- _HOW TO COMPLETE THIS TASK_: Could you copy out all of the entries exactly?

[[ DATA FOR THE TASK open ]]

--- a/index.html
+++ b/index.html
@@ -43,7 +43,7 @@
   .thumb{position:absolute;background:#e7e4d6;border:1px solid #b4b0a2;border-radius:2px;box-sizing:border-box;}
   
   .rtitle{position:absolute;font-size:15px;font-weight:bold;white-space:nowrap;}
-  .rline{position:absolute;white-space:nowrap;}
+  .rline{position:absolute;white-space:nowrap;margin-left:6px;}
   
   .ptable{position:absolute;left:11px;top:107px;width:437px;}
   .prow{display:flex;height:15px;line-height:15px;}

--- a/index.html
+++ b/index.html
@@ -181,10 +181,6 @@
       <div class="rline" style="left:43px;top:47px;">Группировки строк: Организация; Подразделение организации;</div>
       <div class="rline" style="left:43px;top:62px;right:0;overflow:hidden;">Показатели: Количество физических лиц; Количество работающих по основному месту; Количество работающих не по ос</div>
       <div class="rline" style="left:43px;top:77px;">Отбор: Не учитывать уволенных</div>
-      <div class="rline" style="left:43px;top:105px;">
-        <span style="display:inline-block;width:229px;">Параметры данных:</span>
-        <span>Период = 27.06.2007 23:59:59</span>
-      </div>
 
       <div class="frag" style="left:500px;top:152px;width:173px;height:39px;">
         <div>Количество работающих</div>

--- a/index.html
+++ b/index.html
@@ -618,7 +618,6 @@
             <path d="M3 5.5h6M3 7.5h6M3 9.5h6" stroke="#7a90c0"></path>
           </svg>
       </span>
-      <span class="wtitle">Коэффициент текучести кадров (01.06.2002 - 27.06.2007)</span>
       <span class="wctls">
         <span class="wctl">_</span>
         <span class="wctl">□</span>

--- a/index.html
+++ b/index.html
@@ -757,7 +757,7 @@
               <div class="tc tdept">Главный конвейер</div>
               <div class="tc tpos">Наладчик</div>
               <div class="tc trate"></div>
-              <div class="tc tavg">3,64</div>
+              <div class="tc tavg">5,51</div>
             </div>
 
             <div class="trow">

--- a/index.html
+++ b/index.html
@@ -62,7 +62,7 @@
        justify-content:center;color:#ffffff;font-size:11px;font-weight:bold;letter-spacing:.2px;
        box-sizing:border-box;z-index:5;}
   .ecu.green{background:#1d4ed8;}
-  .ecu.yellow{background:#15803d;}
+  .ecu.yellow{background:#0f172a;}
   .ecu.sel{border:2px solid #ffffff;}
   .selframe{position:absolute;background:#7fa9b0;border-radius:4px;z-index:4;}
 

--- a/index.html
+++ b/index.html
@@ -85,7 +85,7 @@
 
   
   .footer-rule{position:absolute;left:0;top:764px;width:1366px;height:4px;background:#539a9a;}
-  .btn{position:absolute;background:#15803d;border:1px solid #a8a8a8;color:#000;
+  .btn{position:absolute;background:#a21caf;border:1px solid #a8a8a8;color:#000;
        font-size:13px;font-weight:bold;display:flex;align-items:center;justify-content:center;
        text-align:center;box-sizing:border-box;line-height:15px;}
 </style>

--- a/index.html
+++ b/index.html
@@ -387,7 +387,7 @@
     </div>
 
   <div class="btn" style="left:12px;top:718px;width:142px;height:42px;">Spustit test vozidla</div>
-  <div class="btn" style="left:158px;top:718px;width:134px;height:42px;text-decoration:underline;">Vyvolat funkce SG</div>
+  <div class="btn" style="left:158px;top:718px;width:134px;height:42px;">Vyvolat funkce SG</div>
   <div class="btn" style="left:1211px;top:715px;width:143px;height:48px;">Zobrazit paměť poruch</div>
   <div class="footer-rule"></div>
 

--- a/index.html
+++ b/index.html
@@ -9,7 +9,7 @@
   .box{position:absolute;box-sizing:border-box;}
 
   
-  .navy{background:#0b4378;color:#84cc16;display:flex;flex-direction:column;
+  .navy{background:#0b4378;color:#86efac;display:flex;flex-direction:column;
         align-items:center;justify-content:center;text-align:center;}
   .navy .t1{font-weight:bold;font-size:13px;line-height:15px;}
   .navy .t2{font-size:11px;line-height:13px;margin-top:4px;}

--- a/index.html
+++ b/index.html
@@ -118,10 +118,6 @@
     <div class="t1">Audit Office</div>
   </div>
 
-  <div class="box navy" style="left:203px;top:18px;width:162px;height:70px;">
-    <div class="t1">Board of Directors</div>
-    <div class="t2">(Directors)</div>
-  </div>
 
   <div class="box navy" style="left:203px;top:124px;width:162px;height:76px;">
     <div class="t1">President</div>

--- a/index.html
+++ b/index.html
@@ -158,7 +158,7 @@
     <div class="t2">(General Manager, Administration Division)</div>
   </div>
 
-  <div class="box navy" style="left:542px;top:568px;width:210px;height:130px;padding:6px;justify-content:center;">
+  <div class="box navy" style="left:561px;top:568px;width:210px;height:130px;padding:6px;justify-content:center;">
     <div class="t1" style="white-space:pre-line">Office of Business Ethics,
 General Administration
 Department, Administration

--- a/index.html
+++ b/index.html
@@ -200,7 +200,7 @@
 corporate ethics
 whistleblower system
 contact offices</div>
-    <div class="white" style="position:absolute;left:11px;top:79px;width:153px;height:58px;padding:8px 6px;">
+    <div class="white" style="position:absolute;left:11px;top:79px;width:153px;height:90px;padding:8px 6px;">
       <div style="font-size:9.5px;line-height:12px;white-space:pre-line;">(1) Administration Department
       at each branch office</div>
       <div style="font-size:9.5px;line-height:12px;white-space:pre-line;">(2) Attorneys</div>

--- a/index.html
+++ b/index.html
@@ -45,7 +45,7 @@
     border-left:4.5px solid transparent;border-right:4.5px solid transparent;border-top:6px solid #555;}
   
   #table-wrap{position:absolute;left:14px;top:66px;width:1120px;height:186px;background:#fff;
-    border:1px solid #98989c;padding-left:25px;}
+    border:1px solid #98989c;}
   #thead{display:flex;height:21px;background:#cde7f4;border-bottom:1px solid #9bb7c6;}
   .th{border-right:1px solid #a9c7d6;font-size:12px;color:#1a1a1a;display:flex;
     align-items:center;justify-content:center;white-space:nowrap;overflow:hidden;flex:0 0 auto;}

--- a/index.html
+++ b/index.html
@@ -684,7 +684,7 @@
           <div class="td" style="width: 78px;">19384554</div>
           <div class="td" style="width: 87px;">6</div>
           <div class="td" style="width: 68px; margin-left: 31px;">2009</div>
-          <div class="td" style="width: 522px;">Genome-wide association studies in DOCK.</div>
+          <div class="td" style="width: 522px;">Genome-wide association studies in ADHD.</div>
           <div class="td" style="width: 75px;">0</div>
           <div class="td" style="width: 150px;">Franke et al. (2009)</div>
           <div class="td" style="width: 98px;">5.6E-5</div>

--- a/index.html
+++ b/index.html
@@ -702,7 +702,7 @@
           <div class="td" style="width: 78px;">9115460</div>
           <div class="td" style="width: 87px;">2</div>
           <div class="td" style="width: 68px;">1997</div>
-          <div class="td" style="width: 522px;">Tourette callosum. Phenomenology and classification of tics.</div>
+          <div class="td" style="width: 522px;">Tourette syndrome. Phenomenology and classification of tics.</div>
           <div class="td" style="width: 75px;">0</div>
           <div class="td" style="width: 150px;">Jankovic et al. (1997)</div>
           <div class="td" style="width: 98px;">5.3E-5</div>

[[ DATA FOR THE TASK closed ]]

- _ANSWER TO THIS EXERCISE_:
--- a/index.html
+++ b/index.html
@@ -43,7 +43,7 @@
   .thumb{position:absolute;background:#e7e4d6;border:1px solid #b4b0a2;border-radius:2px;box-sizing:border-box;}
   
   .rtitle{position:absolute;font-size:15px;font-weight:bold;white-space:nowrap;}
-  .rline{position:absolute;white-space:nowrap;}
+  .rline{position:absolute;white-space:nowrap;margin-left:6px;}
   
   .ptable{position:absolute;left:11px;top:107px;width:437px;}
   .prow{display:flex;height:15px;line-height:15px;}

--- a/index.html
+++ b/index.html
@@ -181,10 +181,6 @@
       <div class="rline" style="left:43px;top:47px;">Группировки строк: Организация; Подразделение организации;</div>
       <div class="rline" style="left:43px;top:62px;right:0;overflow:hidden;">Показатели: Количество физических лиц; Количество работающих по основному месту; Количество работающих не по ос</div>
       <div class="rline" style="left:43px;top:77px;">Отбор: Не учитывать уволенных</div>
-      <div class="rline" style="left:43px;top:105px;">
-        <span style="display:inline-block;width:229px;">Параметры данных:</span>
-        <span>Период = 27.06.2007 23:59:59</span>
-      </div>
 
       <div class="frag" style="left:500px;top:152px;width:173px;height:39px;">
         <div>Количество работающих</div>

--- a/index.html
+++ b/index.html
@@ -618,7 +618,6 @@
             <path d="M3 5.5h6M3 7.5h6M3 9.5h6" stroke="#7a90c0"></path>
           </svg>
       </span>
-      <span class="wtitle">Коэффициент текучести кадров (01.06.2002 - 27.06.2007)</span>
       <span class="wctls">
         <span class="wctl">_</span>
         <span class="wctl">□</span>

--- a/index.html
+++ b/index.html
@@ -757,7 +757,7 @@
               <div class="tc tdept">Главный конвейер</div>
               <div class="tc tpos">Наладчик</div>
               <div class="tc trate"></div>
-              <div class="tc tavg">3,64</div>
+              <div class="tc tavg">5,51</div>
             </div>
 
             <div class="trow">

--- a/index.html
+++ b/index.html
@@ -62,7 +62,7 @@
        justify-content:center;color:#ffffff;font-size:11px;font-weight:bold;letter-spacing:.2px;
        box-sizing:border-box;z-index:5;}
   .ecu.green{background:#1d4ed8;}
-  .ecu.yellow{background:#15803d;}
+  .ecu.yellow{background:#0f172a;}
   .ecu.sel{border:2px solid #ffffff;}
   .selframe{position:absolute;background:#7fa9b0;border-radius:4px;z-index:4;}
 

--- a/index.html
+++ b/index.html
@@ -85,7 +85,7 @@
 
   
   .footer-rule{position:absolute;left:0;top:764px;width:1366px;height:4px;background:#539a9a;}
-  .btn{position:absolute;background:#15803d;border:1px solid #a8a8a8;color:#000;
+  .btn{position:absolute;background:#a21caf;border:1px solid #a8a8a8;color:#000;
        font-size:13px;font-weight:bold;display:flex;align-items:center;justify-content:center;
        text-align:center;box-sizing:border-box;line-height:15px;}
 </style>

--- a/index.html
+++ b/index.html
@@ -387,7 +387,7 @@
     </div>
 
   <div class="btn" style="left:12px;top:718px;width:142px;height:42px;">Spustit test vozidla</div>
-  <div class="btn" style="left:158px;top:718px;width:134px;height:42px;text-decoration:underline;">Vyvolat funkce SG</div>
+  <div class="btn" style="left:158px;top:718px;width:134px;height:42px;">Vyvolat funkce SG</div>
   <div class="btn" style="left:1211px;top:715px;width:143px;height:48px;">Zobrazit paměť poruch</div>
   <div class="footer-rule"></div>
 

--- a/index.html
+++ b/index.html
@@ -9,7 +9,7 @@
   .box{position:absolute;box-sizing:border-box;}
 
   
-  .navy{background:#0b4378;color:#84cc16;display:flex;flex-direction:column;
+  .navy{background:#0b4378;color:#86efac;display:flex;flex-direction:column;
         align-items:center;justify-content:center;text-align:center;}
   .navy .t1{font-weight:bold;font-size:13px;line-height:15px;}
   .navy .t2{font-size:11px;line-height:13px;margin-top:4px;}

--- a/index.html
+++ b/index.html
@@ -118,10 +118,6 @@
     <div class="t1">Audit Office</div>
   </div>
 
-  <div class="box navy" style="left:203px;top:18px;width:162px;height:70px;">
-    <div class="t1">Board of Directors</div>
-    <div class="t2">(Directors)</div>
-  </div>
 
   <div class="box navy" style="left:203px;top:124px;width:162px;height:76px;">
     <div class="t1">President</div>

--- a/index.html
+++ b/index.html
@@ -158,7 +158,7 @@
     <div class="t2">(General Manager, Administration Division)</div>
   </div>
 
-  <div class="box navy" style="left:542px;top:568px;width:210px;height:130px;padding:6px;justify-content:center;">
+  <div class="box navy" style="left:561px;top:568px;width:210px;height:130px;padding:6px;justify-content:center;">
     <div class="t1" style="white-space:pre-line">Office of Business Ethics,
 General Administration
 Department, Administration

--- a/index.html
+++ b/index.html
@@ -200,7 +200,7 @@
 corporate ethics
 whistleblower system
 contact offices</div>
-    <div class="white" style="position:absolute;left:11px;top:79px;width:153px;height:58px;padding:8px 6px;">
+    <div class="white" style="position:absolute;left:11px;top:79px;width:153px;height:90px;padding:8px 6px;">
       <div style="font-size:9.5px;line-height:12px;white-space:pre-line;">(1) Administration Department
       at each branch office</div>
       <div style="font-size:9.5px;line-height:12px;white-space:pre-line;">(2) Attorneys</div>

--- a/index.html
+++ b/index.html
@@ -45,7 +45,7 @@
     border-left:4.5px solid transparent;border-right:4.5px solid transparent;border-top:6px solid #555;}
   
   #table-wrap{position:absolute;left:14px;top:66px;width:1120px;height:186px;background:#fff;
-    border:1px solid #98989c;padding-left:25px;}
+    border:1px solid #98989c;}
   #thead{display:flex;height:21px;background:#cde7f4;border-bottom:1px solid #9bb7c6;}
   .th{border-right:1px solid #a9c7d6;font-size:12px;color:#1a1a1a;display:flex;
     align-items:center;justify-content:center;white-space:nowrap;overflow:hidden;flex:0 0 auto;}

--- a/index.html
+++ b/index.html
@@ -684,7 +684,7 @@
           <div class="td" style="width: 78px;">19384554</div>
           <div class="td" style="width: 87px;">6</div>
           <div class="td" style="width: 68px; margin-left: 31px;">2009</div>
-          <div class="td" style="width: 522px;">Genome-wide association studies in DOCK.</div>
+          <div class="td" style="width: 522px;">Genome-wide association studies in ADHD.</div>
           <div class="td" style="width: 75px;">0</div>
           <div class="td" style="width: 150px;">Franke et al. (2009)</div>
           <div class="td" style="width: 98px;">5.6E-5</div>

--- a/index.html
+++ b/index.html
@@ -702,7 +702,7 @@
           <div class="td" style="width: 78px;">9115460</div>
           <div class="td" style="width: 87px;">2</div>
           <div class="td" style="width: 68px;">1997</div>
-          <div class="td" style="width: 522px;">Tourette callosum. Phenomenology and classification of tics.</div>
+          <div class="td" style="width: 522px;">Tourette syndrome. Phenomenology and classification of tics.</div>
           <div class="td" style="width: 75px;">0</div>
           <div class="td" style="width: 150px;">Jankovic et al. (1997)</div>
           <div class="td" style="width: 98px;">5.3E-5</div>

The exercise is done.